In the first year of the war 78,000 American surrendered at Bataan. 41 American torpedo planes attacked Japanese carriers at Midway; none hit their targets and 35 were shot down.

8 months after Pearl Harbor we invaded Guadalcanal. After our troops were ashore, the Japanese destroyed our fleet supplying them in one of our worst naval defeats. Our troops would have starved if not for the Japanese rice storage they found. Casualties were so high (7,100) the news was kept from the American public for fear of demoralizing them.

In North Africa our green troops were routed by Rommel. Our tanks were nicknamed Ronsons after the cigarette lighter because they “lit first time every time” whenever the superior German tanks with their 88s hit them. The British referred to the GIs as “their Italians”. We lost 6,000 men in 2 weeks and another 3,000 surrendered.

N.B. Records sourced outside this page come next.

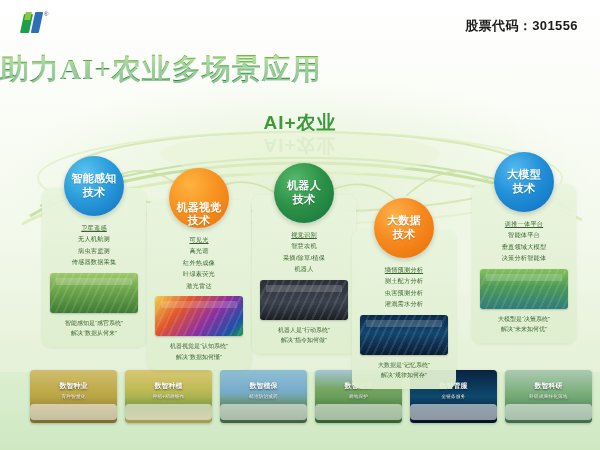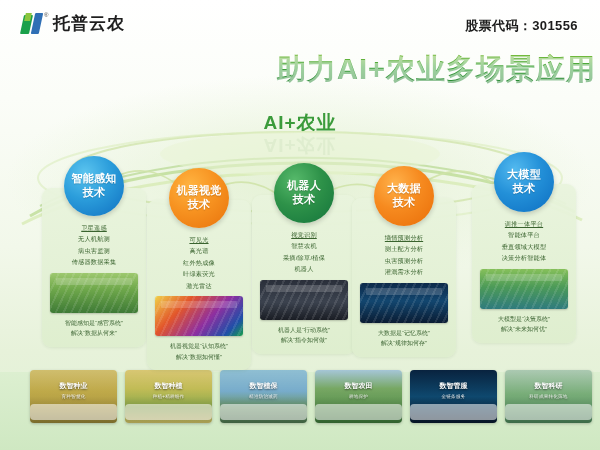"托普云农" span.logo-text { html: <span>托普云农</span> -> none }
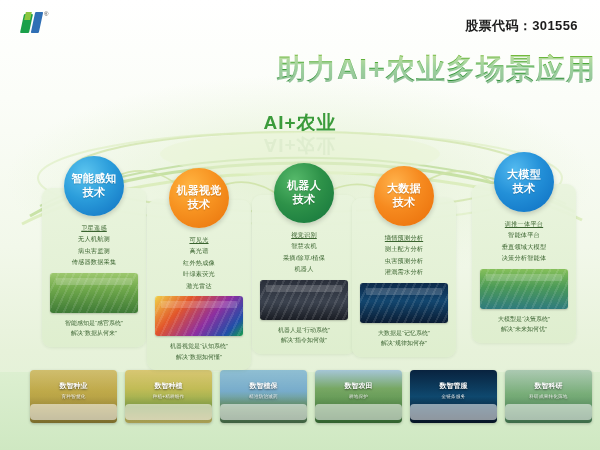"助力AI+农业多场景应用" .main-title { font-family: none -> Liberation Serif, serif; right: 4px -> 12px; text-align: right -> left }
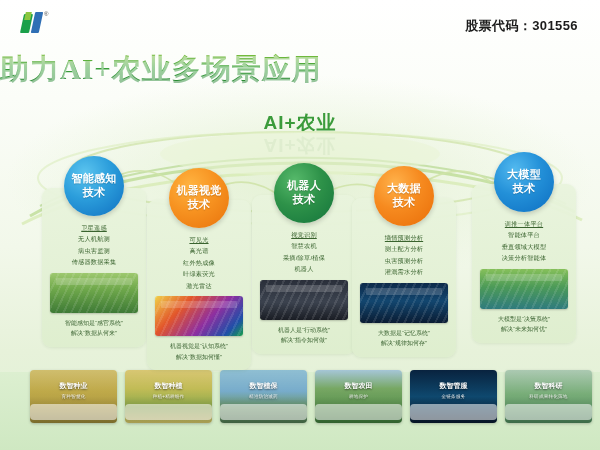"机器视觉" .b-orange { justify-content: none -> flex-end }
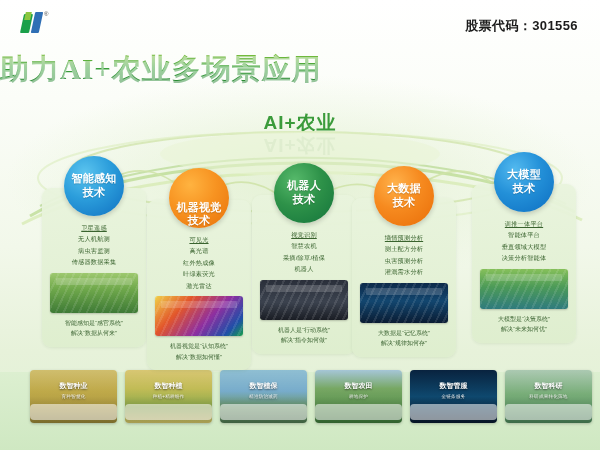"大数据" .b-orange2 { margin-top: none -> 32px }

We won because defeat was never an option. Early on our fleet was being sunk faster than we could build them. This changed and our industrial might quickly revved up to deliver tanks and boats faster than they could be destroyed. Everyone bought war bonds and recycled and forewent consumption. Less than 200 cars were produced for the public during the war.

We quickly learned from our defeats, another underestimated American trait, and defeated the enemy at Midway, Guadalcanal, and North Africa, and everywhere else.

But we forget how ill prepared, poorly trained, and often poorly led our troops were and how grim our prospects were during the 12 months following Pearl Harbor. Yet no Senator stood up and announced, “This war is lost.”

It never was.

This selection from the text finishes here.